-- TASK INPUTS follows --

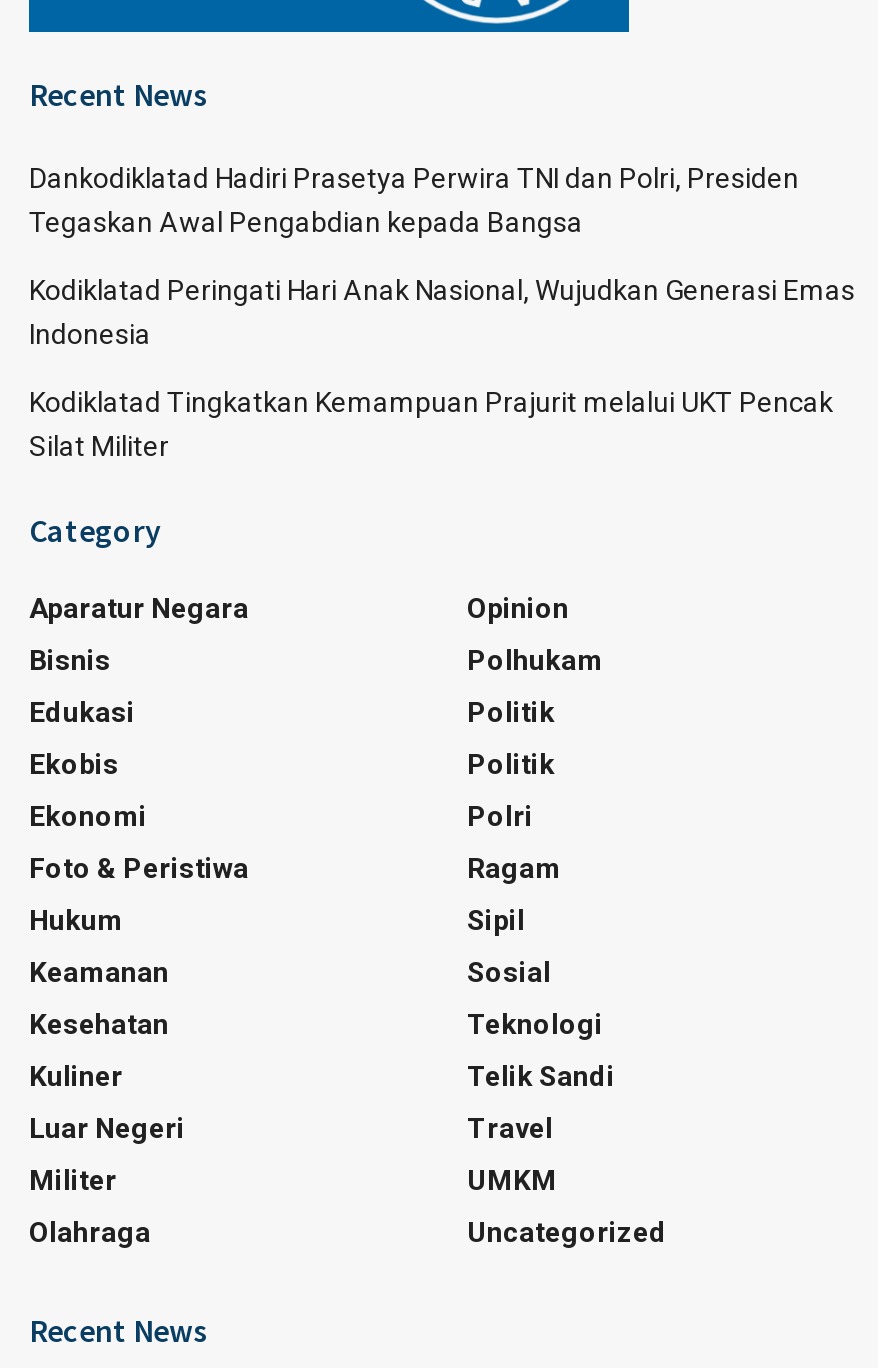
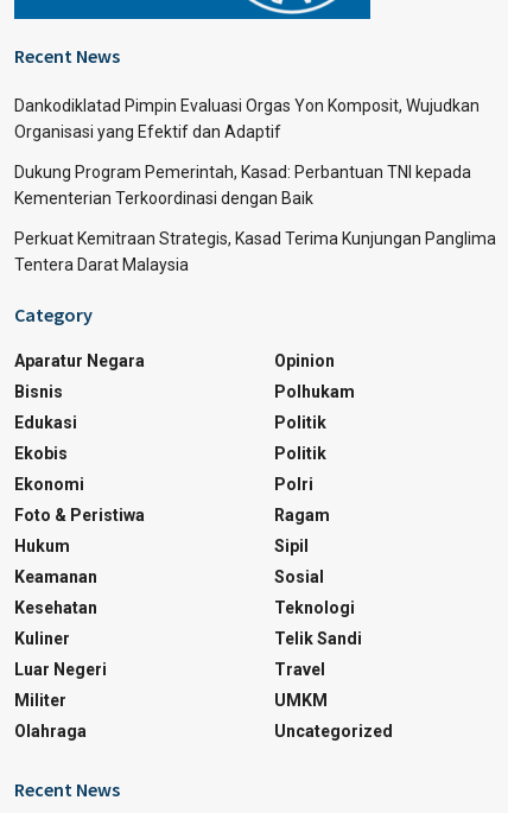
[29,162,799,238] Dankodiklatad Hadiri Prasetya Perwira TNI dan Polri, Presiden | Tegaskan Awal Pengabdian kepada Bangsa -> [14,96,480,141] Dankodiklatad Pimpin Evaluasi Orgas Yon Komposit, Wujudkan | Organisasi yang Efektif dan Adaptif
[29,274,855,350] Kodiklatad Peringati Hari Anak Nasional, Wujudkan Generasi Emas | Indonesia -> [14,163,471,208] Dukung Program Pemerintah, Kasad: Perbantuan TNI kepada | Kementerian Terkoordinasi dengan Baik
[29,386,833,462] Kodiklatad Tingkatkan Kemampuan Prajurit melalui UKT Pencak | Silat Militer -> [14,229,496,274] Perkuat Kemitraan Strategis, Kasad Terima Kunjungan Panglima | Tentera Darat Malaysia

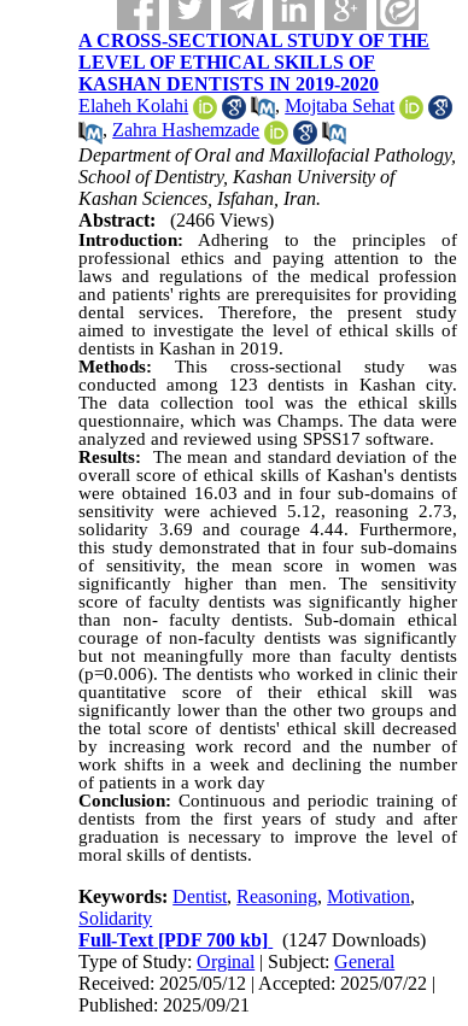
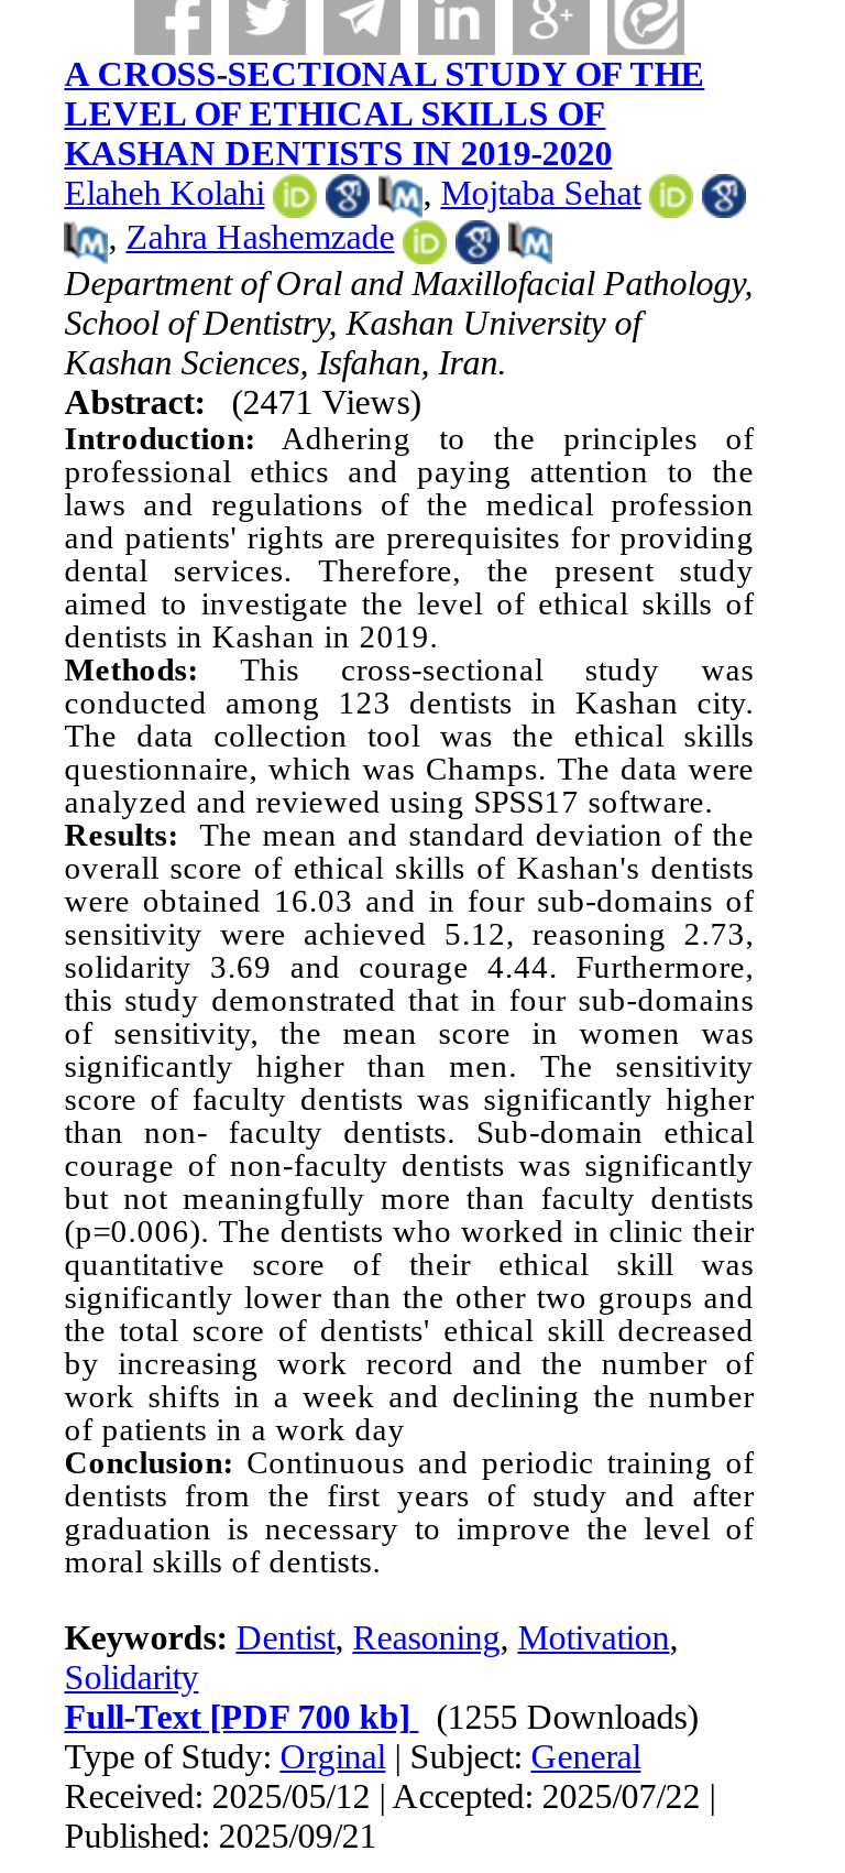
[79,209,274,230] Abstract: (2466 Views) -> [64,383,421,420] Abstract: (2471 Views)
[79,929,426,950] Full-Text [PDF 700 kb] (1247 Downloads) -> [64,1697,698,1735] Full-Text [PDF 700 kb] (1255 Downloads)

-- TASK INPUTS concluded --

EXERCISE PROMPT: An exact copy of all the records is required, with the pictures omitted.

THE ANSWER:
[29,162,799,238] Dankodiklatad Hadiri Prasetya Perwira TNI dan Polri, Presiden | Tegaskan Awal Pengabdian kepada Bangsa -> [14,96,480,141] Dankodiklatad Pimpin Evaluasi Orgas Yon Komposit, Wujudkan | Organisasi yang Efektif dan Adaptif
[29,274,855,350] Kodiklatad Peringati Hari Anak Nasional, Wujudkan Generasi Emas | Indonesia -> [14,163,471,208] Dukung Program Pemerintah, Kasad: Perbantuan TNI kepada | Kementerian Terkoordinasi dengan Baik
[29,386,833,462] Kodiklatad Tingkatkan Kemampuan Prajurit melalui UKT Pencak | Silat Militer -> [14,229,496,274] Perkuat Kemitraan Strategis, Kasad Terima Kunjungan Panglima | Tentera Darat Malaysia

[79,209,274,230] Abstract: (2466 Views) -> [64,383,421,420] Abstract: (2471 Views)
[79,929,426,950] Full-Text [PDF 700 kb] (1247 Downloads) -> [64,1697,698,1735] Full-Text [PDF 700 kb] (1255 Downloads)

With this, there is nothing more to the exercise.